Omit the images and return the remaining entries unchanged.

[Items from a data source]
---*---
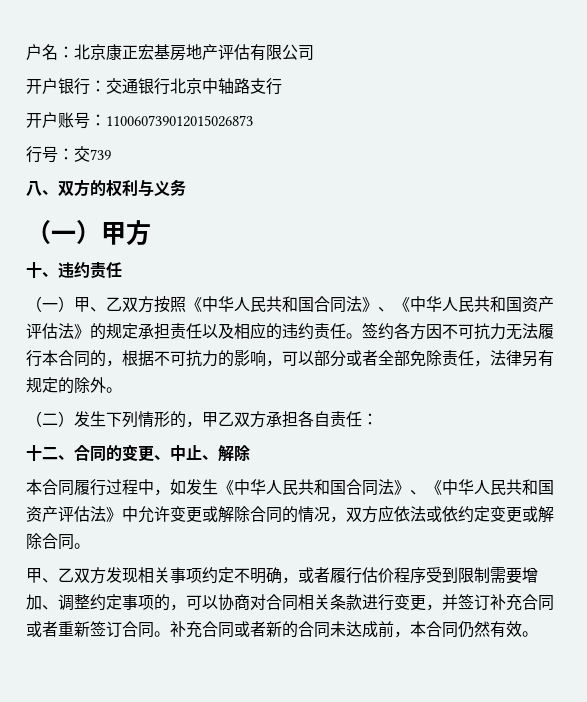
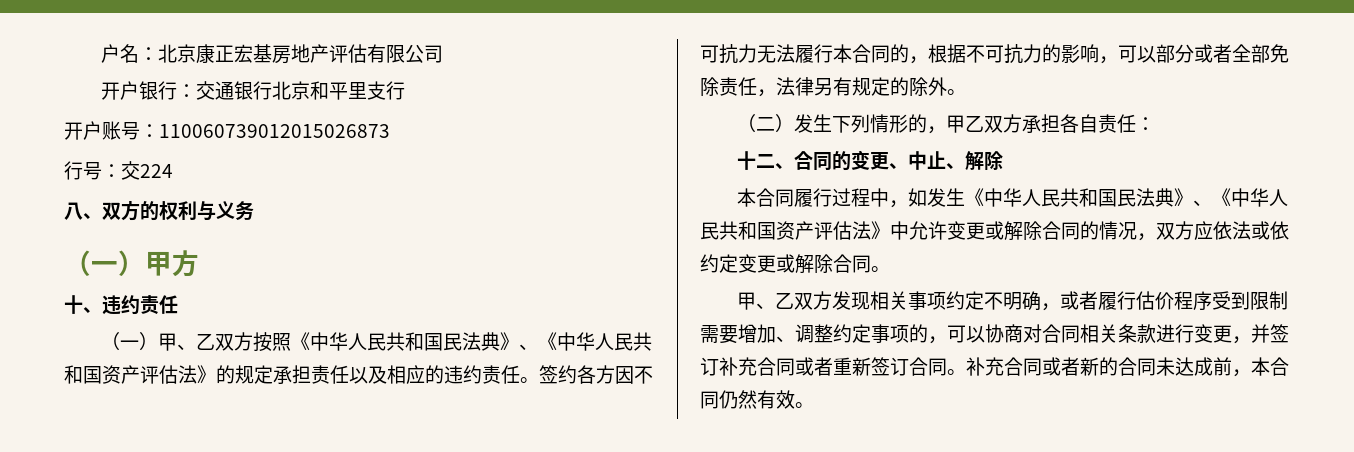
- 开户银行：交通银行北京中轴路支行
+ 开户银行：交通银行北京和平里支行
- 行号：交739
+ 行号：交224
- （一）甲、乙双方按照《中华人民共和国合同法》、《中华人民共和国资产评估法》的规定承担责任以及相应的违约责任。
+ （一）甲、乙双方按照《中华人民共和国民法典》、《中华人民共和国资产评估法》的规定承担责任以及相应的违约责任。
- 本合同履行过程中，如发生《中华人民共和国合同法》、《中华人民共和国资产评估法》中允许变更或解除合同的情况，双方应依法或依约定变更或解除合同。
+ 本合同履行过程中，如发生《中华人民共和国民法典》、《中华人民共和国资产评估法》中允许变更或解除合同的情况，双方应依法或依约定变更或解除合同。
---*---
# Problem solution
- 开户银行：交通银行北京中轴路支行
+ 开户银行：交通银行北京和平里支行
- 行号：交739
+ 行号：交224
- （一）甲、乙双方按照《中华人民共和国合同法》、《中华人民共和国资产评估法》的规定承担责任以及相应的违约责任。
+ （一）甲、乙双方按照《中华人民共和国民法典》、《中华人民共和国资产评估法》的规定承担责任以及相应的违约责任。
- 本合同履行过程中，如发生《中华人民共和国合同法》、《中华人民共和国资产评估法》中允许变更或解除合同的情况，双方应依法或依约定变更或解除合同。
+ 本合同履行过程中，如发生《中华人民共和国民法典》、《中华人民共和国资产评估法》中允许变更或解除合同的情况，双方应依法或依约定变更或解除合同。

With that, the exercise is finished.